Amsterdams Kunststad


Das mächtige Eisentor der ehemaligen Werfthalle, ein Backsteinbau aus der Blütezeit der Industrialisierung, geht knarrend auf und eröffnet ein skurriles Szenario: Hunderte containerartige Raumeinheiten, aus Stahlblech, Presspanplatten oder Rigipswänden gebaut, bunt lackiert, beklebt, besprayt, minimalistisch bis utopistisch anmutend, jede für sich ein Unikat. Wie von Kinderhand in der 20 Meter hohen Halle kreuz und quer dahin gestreut, übereinander gestapelt, von der Decke abgehängt. Dazwischen ausgemistete Couchen, Camping-Kocher, gestapelte Bau- und Arbeitsmaterialien, ein Hometrainer, eine Waschmaschine, ein gelber VW-Transporter, eine Kunst-Installation aus alten Lampenschirmen.  Zusammen bilden sie die „Kunststad“, der derzeit größten kulturellen Brutstätte der Niederlande. Gelegen im Amsterdamer Norden, getrennt von der historischen Altstadt durch den Fluß IJ, umfasst das gesamte Areal der 1984 in Konkurs gegangenen NDSM-Schiffswerft rund 86.000m2, wovon die Hallen rund 20.000m2 einnehmen. Sie sind allesamt von Vertretern der sogenannten „Kreativwirtschaft“ in Beschlag genommen: Architekten, Designer, Multimedia-Spezialisten, bildende Künstler, Musiker, Filmemacher, Theaterproduzenten.

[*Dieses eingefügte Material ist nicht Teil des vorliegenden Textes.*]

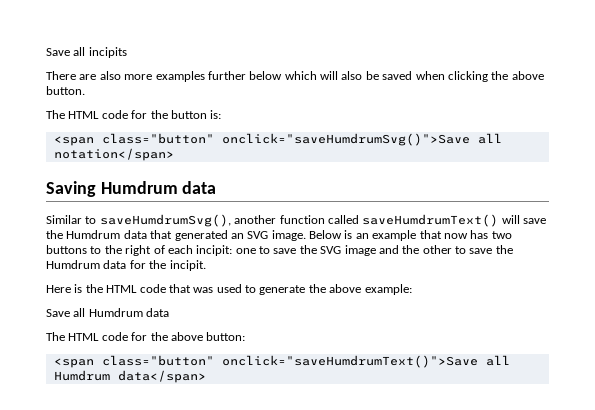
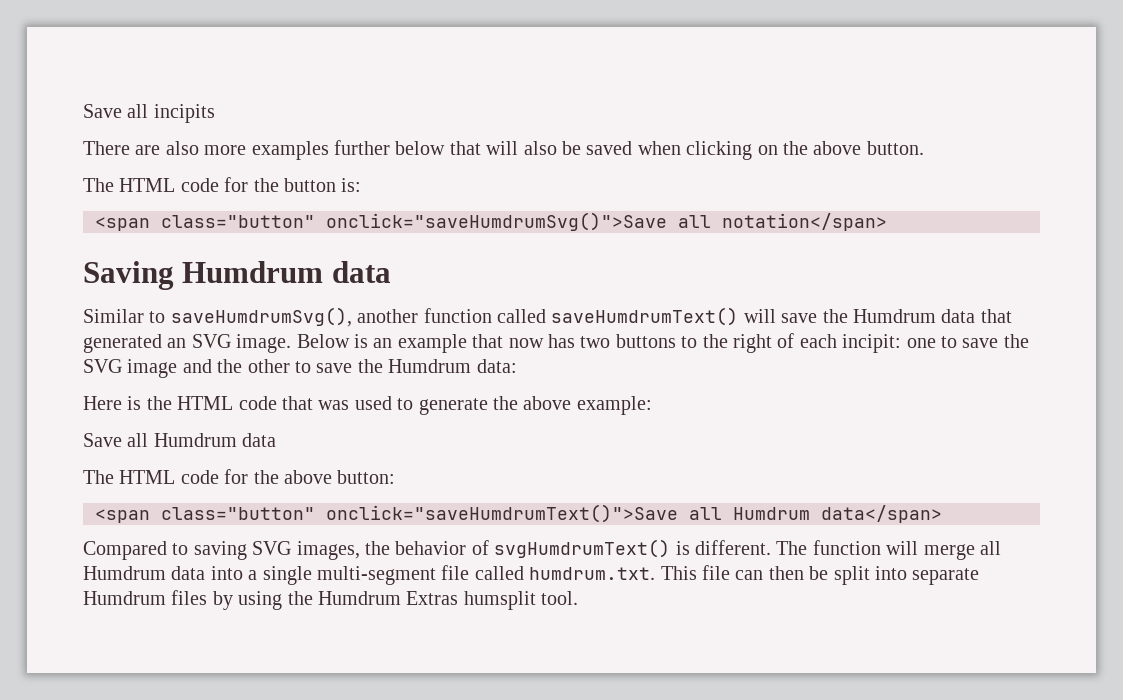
- There are also more examples further below which will also be saved when clicking the above button.
+ There are also more examples further below that will also be saved when clicking on the above button.
- Below is an example that now has two buttons to the right of each incipit: one to save the SVG image and the other to save the Humdrum data for the incipit.
+ Below is an example that now has two buttons to the right of each incipit: one to save the SVG image and the other to save the Humdrum data:
+ Compared to saving SVG images, the behavior of svgHumdrumText() is different. The function will merge all Humdrum data into a single multi-segment file called humdrum.txt. This file can then be split into separate Humdrum files by using the Humdrum Extras humsplit tool.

In der Kunststad wird gearbeitet, Partys gefeiert und Aktionstheater gemacht. Überall finden sich Plakate und Flyer mit den neuesten Events. Kinder skaten und fahren Rad in den „Straßen“, Besprechungen werden beim selbstgekochten lunch im „Freien“ gehalten, auf den vielzähligen Freiflächen unter der beeindruckenden Glas- und Stahlkonstruktion des Daches der Halle.
Hervorgegangen ist die Kunststad aus dem Zusammenschluss von Hausbesetzern, die Mitte der Achtziger Jahre die brachliegenden Hallen in Beschlag nahmen, geduldet von den lokalen Behörden und der Stadtregierung. „Kinetisch Noord“, der daraus entstandene Verein, ist 1999 als Gewinner eines von der Stadt ausgeschriebenen Wettbewerbes zur Entwicklung des Areals hervorgegangen mit dem Konzept einer auf kollektiver und partizipatorischer Basis organisierten Kreativnutzung durch Künstler und Kulturunternehmer. Stadtentwicklung von unten, die Amsterdam zu einem der kreativsten Orte der Welt macht.